Bernie's father-in-law giving him a chest full of cash

Bernie began the Ponzi scheme so that he wouldn’t look bad. That was his entire motive, initially. It’s important to understand this, because that’s a motive I think we can all relate to. Wanting to look good does not make you a monster, it makes you very much human. It’s also a motive that can lead people to do monstrous things.

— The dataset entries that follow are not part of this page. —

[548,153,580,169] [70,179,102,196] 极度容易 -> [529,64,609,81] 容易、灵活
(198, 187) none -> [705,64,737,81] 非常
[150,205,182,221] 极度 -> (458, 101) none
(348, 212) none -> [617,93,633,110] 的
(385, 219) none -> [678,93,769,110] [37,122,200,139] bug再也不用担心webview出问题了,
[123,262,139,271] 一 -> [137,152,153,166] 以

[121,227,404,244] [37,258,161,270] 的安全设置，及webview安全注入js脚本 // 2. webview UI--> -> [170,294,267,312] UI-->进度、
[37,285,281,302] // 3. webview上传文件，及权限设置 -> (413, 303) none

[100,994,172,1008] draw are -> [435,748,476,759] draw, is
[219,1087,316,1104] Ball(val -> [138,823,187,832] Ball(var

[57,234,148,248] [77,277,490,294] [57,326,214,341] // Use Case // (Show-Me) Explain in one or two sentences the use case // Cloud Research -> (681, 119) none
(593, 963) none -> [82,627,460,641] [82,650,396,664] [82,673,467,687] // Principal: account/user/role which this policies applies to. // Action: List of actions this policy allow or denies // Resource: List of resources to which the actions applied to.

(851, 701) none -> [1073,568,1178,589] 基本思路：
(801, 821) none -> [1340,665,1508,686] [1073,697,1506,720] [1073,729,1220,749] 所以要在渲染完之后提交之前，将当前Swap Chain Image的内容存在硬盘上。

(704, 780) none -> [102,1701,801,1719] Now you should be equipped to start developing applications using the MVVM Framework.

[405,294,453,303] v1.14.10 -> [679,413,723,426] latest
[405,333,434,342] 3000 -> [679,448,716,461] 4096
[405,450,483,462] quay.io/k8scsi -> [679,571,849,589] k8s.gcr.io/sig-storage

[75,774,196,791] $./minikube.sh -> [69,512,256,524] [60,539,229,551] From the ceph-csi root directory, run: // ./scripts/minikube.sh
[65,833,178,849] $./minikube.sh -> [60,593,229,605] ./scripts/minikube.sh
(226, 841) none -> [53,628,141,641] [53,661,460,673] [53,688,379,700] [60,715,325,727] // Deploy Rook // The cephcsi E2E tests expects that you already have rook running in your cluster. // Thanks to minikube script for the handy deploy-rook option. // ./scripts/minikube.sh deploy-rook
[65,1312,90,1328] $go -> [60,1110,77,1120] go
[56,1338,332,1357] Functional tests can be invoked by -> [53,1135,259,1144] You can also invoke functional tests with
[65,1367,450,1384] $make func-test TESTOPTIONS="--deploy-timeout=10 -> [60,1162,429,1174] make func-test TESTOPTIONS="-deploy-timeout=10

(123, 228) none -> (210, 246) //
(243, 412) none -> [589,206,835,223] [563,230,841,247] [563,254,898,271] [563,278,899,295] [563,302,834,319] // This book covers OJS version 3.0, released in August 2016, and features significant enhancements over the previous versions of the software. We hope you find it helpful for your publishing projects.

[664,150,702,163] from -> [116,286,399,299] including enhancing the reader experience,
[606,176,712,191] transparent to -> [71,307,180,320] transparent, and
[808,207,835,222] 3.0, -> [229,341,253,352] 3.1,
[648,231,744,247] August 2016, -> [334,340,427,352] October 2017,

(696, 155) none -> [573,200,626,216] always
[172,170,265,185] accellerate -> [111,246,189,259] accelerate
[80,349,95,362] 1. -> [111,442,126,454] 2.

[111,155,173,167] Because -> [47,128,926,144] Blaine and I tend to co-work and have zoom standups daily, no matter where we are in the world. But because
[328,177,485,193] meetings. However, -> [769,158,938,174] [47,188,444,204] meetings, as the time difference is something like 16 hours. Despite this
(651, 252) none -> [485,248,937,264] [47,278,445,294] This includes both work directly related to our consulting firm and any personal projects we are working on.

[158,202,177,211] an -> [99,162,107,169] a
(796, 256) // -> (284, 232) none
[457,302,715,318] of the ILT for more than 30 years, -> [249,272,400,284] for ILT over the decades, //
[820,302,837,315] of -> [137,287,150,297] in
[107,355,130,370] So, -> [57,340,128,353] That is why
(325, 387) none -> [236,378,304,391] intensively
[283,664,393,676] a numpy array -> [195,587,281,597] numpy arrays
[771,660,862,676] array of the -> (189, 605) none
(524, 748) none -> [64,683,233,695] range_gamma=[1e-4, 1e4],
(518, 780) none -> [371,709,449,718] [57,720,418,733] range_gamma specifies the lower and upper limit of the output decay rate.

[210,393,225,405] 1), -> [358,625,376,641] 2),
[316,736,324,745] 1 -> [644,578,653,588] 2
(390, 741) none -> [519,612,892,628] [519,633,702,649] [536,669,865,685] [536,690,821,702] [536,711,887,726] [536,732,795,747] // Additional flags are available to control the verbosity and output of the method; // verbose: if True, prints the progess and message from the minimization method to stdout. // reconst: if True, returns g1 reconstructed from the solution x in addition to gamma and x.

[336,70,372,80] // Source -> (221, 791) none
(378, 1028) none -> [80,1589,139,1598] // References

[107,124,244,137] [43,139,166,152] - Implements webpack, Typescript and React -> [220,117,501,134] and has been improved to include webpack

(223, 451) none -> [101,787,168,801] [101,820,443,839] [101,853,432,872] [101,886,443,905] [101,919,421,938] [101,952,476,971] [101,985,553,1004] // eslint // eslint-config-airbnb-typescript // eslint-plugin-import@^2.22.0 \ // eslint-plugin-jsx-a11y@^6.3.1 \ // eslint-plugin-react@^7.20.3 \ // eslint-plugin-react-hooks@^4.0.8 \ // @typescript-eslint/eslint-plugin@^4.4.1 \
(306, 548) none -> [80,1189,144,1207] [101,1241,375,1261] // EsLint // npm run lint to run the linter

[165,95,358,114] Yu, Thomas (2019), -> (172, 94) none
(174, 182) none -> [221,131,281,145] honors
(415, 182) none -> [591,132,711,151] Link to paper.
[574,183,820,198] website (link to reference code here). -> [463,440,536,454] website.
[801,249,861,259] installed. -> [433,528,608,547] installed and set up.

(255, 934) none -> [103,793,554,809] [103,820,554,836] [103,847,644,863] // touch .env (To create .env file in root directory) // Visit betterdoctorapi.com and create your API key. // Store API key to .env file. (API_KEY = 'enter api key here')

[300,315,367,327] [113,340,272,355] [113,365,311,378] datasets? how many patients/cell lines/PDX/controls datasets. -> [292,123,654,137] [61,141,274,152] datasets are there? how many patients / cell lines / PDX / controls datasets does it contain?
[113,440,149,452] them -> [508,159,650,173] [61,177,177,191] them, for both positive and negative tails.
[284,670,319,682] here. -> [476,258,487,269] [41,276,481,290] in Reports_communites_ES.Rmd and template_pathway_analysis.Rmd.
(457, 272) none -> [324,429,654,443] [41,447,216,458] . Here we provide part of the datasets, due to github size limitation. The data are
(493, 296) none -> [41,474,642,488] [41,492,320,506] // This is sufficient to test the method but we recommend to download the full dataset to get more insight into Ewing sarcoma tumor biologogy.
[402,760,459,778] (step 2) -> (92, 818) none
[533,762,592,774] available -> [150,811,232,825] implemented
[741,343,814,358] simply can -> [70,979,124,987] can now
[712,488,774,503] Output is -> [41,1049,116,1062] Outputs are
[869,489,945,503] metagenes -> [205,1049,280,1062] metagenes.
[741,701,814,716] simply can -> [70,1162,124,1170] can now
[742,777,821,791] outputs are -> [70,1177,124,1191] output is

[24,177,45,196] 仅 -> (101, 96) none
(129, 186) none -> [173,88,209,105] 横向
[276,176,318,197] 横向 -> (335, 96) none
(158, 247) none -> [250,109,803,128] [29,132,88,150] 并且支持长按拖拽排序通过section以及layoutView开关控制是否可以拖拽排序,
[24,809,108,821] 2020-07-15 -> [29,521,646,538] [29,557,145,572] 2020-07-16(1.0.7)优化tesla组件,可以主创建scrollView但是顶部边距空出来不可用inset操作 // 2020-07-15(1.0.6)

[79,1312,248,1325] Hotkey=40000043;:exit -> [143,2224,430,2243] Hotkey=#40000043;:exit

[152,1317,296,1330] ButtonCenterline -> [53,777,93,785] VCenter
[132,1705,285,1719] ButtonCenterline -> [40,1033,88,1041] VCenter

elderly lady with a cane handing Bernie her piggy bank

Over time his motives evolved. He developed a taste for status. Greed sunk its claws in him. And a desire to impress people cajoled him into making a bad situation worse, using that tainted money to fund a fancy lifestyle. But Bernie did not take pleasure in hurting people. He did not want people to get hurt. He was clearly stressed out about the situation and hoping he could somehow magically keep it going without the house of cards ever falling (like Social Security—a government-backed Ponzi scheme). Even when he was buying yachts and houses with his misbegotten money, he could tell himself that he wasn’t hurting anyone, because his intention was to keep the scheme going in a way where he could continue to pay people their distributions.

Bernie giving himself a pep talk

Despite how big the scheme got—$65 billion—Bernie tried to keep it as small as possible. People were beating down his door to invest with him, and he would turn them down. The more clients he accepted, the more work it was to keep up the charade. But the nature of a Ponzi scheme prevents you from keeping things contained. You HAVE to keep bringing in new money in order to continue paying out distributions. So he had to keep growing it, otherwise it would all fall apart. (The kicker is that he actually had a very successful legitimate business and became plenty wealthy from that. He could have been the fancy high-status guy he always wanted to be with just that alone, but the Ponzi scheme began before he got big on Wall Street through honest means.)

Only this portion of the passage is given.